------ Task inputs

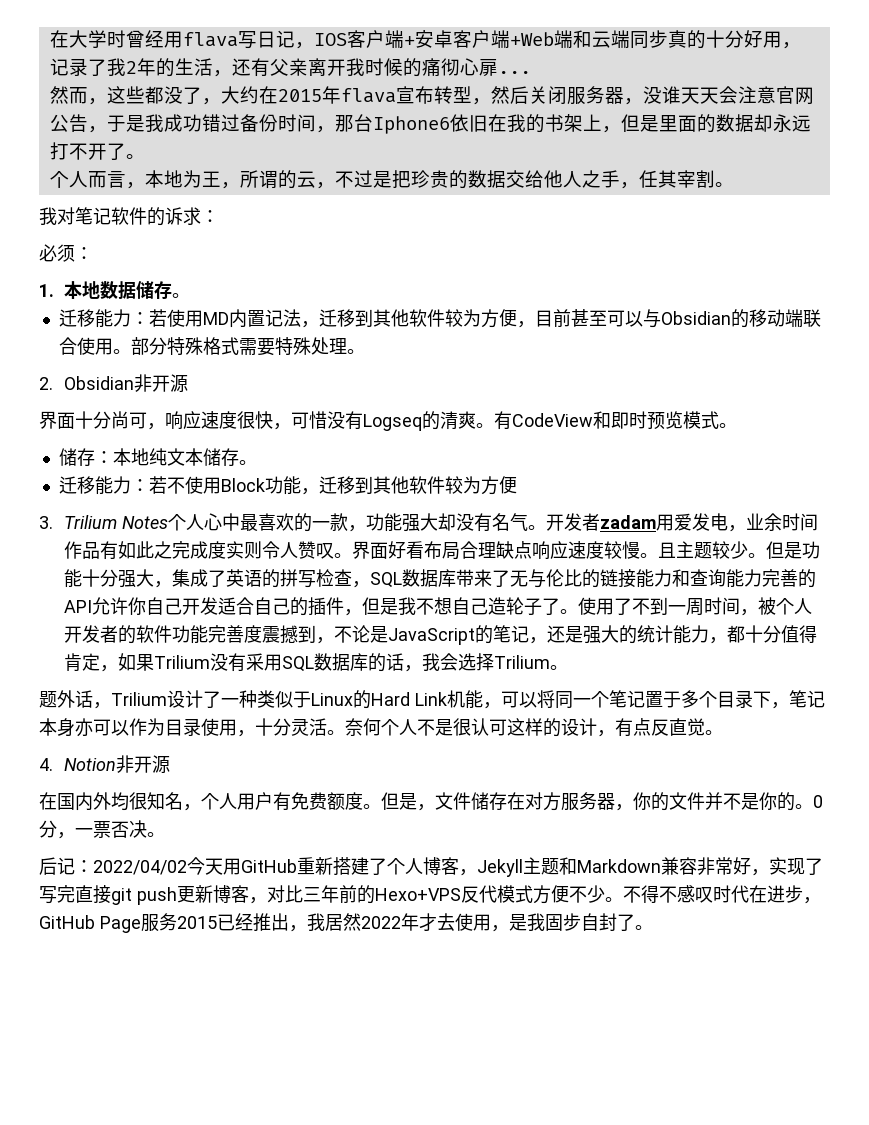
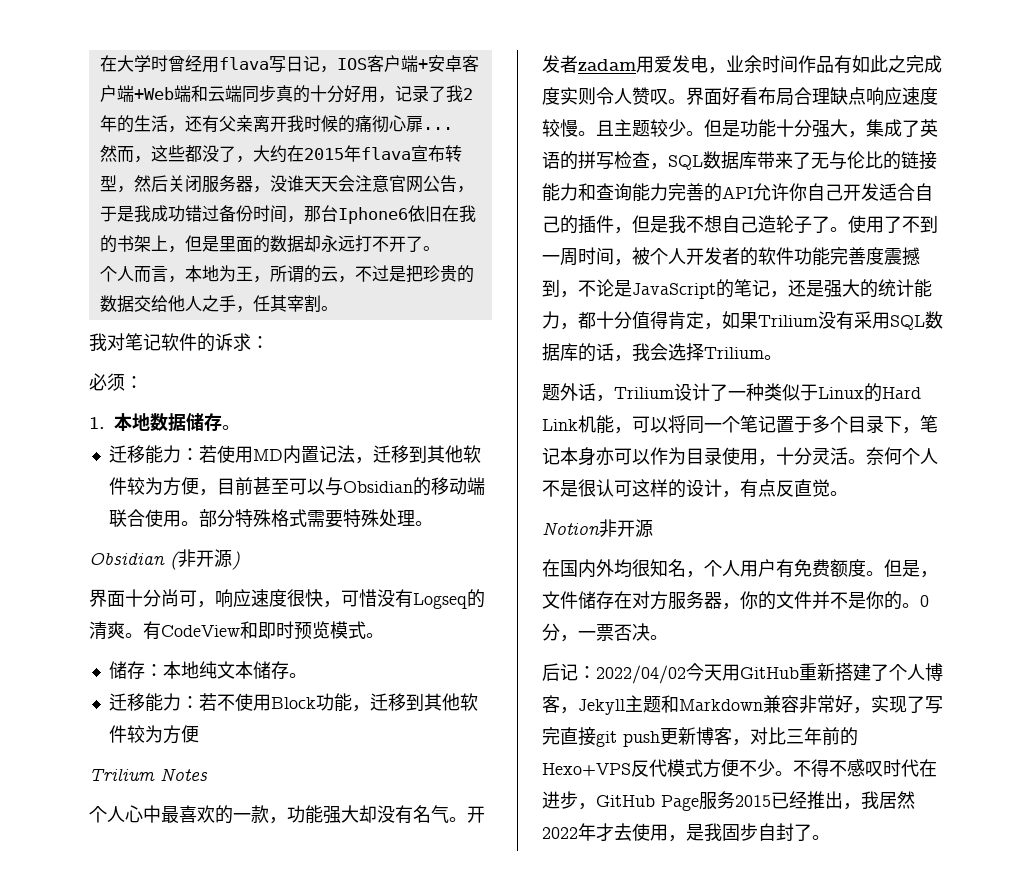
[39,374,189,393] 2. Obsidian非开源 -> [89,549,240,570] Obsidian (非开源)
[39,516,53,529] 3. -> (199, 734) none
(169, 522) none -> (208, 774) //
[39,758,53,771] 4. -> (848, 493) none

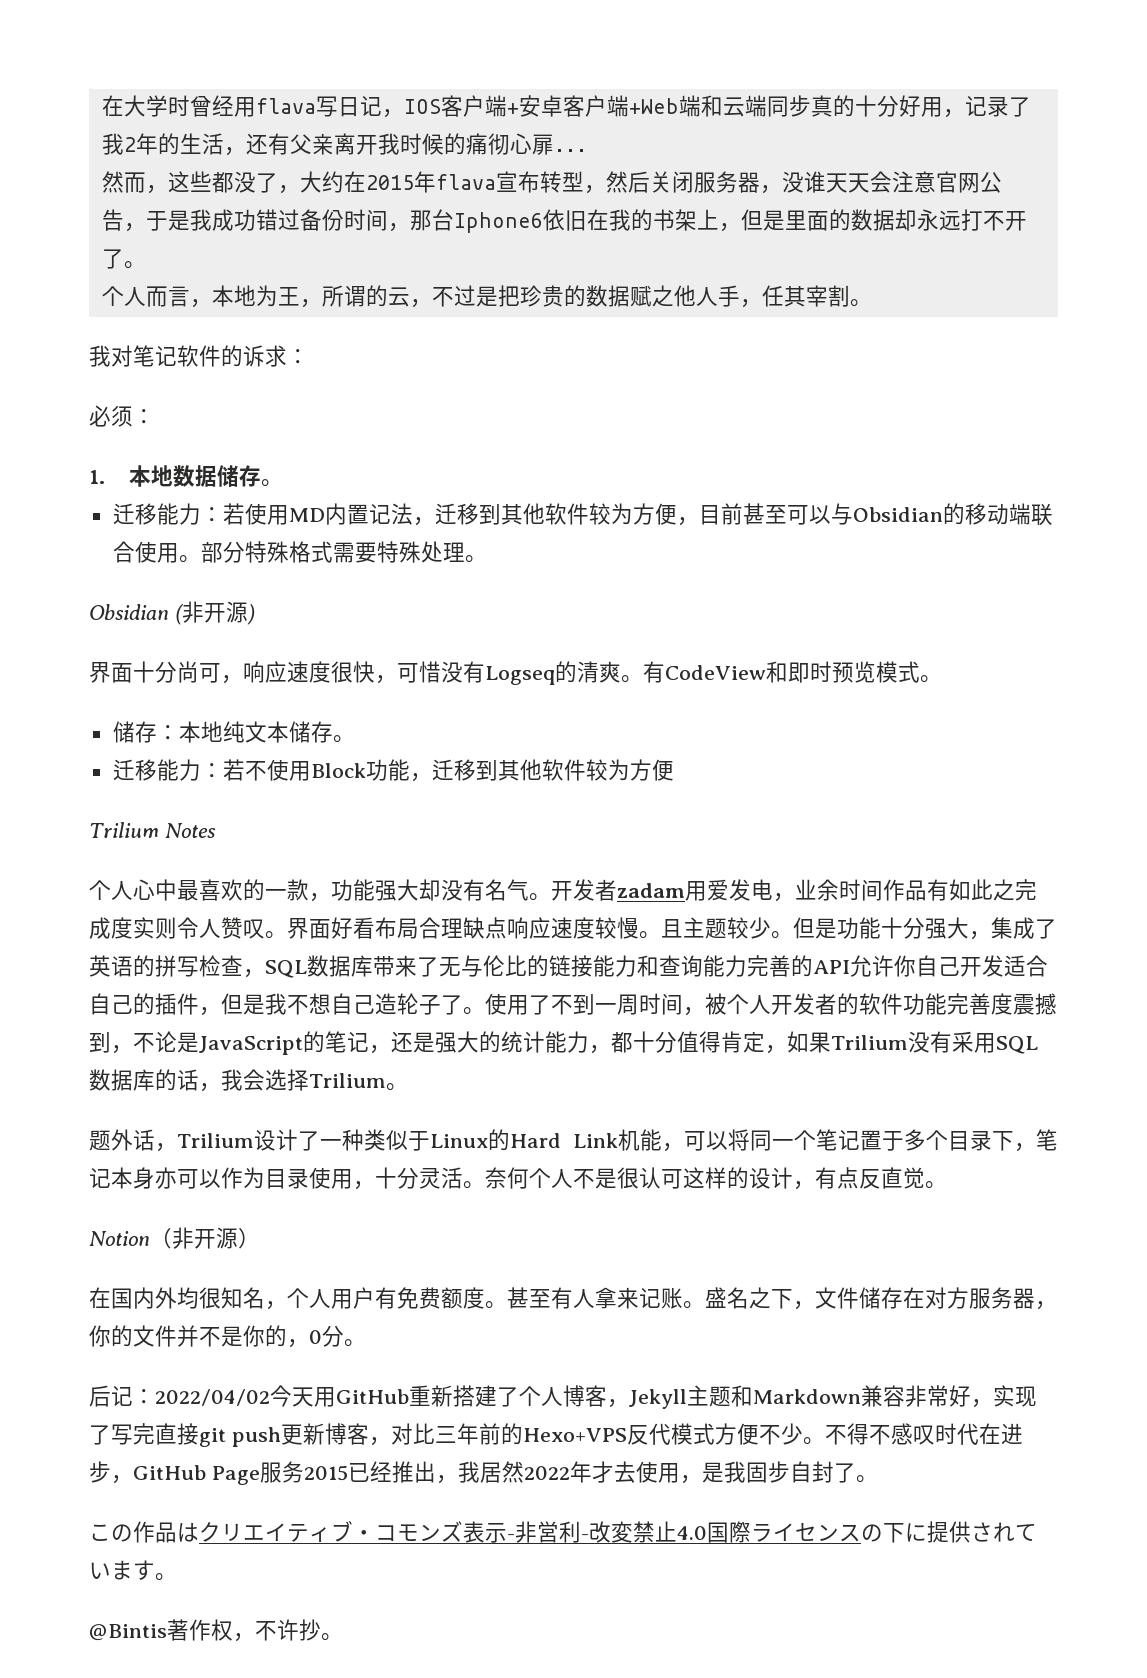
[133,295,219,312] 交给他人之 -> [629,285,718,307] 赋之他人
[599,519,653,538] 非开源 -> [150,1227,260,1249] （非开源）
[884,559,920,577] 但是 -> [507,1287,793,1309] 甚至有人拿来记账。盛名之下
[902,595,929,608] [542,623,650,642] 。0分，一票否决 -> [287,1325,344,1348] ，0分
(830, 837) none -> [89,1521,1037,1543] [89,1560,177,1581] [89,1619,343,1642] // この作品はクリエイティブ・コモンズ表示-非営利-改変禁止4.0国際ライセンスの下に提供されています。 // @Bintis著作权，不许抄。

------------
------ Task inputs

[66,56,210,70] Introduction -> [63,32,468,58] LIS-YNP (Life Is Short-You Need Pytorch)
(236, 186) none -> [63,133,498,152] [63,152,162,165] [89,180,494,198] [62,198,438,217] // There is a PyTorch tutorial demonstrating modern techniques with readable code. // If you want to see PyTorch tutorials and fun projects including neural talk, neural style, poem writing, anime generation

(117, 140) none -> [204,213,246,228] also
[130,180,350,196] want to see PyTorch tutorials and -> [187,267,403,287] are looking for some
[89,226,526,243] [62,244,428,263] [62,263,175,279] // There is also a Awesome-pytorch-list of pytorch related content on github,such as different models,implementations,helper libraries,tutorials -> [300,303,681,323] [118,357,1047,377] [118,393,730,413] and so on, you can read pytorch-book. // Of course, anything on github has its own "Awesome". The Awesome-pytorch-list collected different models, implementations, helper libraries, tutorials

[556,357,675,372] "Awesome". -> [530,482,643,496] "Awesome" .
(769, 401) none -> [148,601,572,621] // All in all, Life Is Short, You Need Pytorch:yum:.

------------

**Work order**.
Whenever a line of the entries contains "also", it counts toward the total; state that total alone.

**Answer section**.
2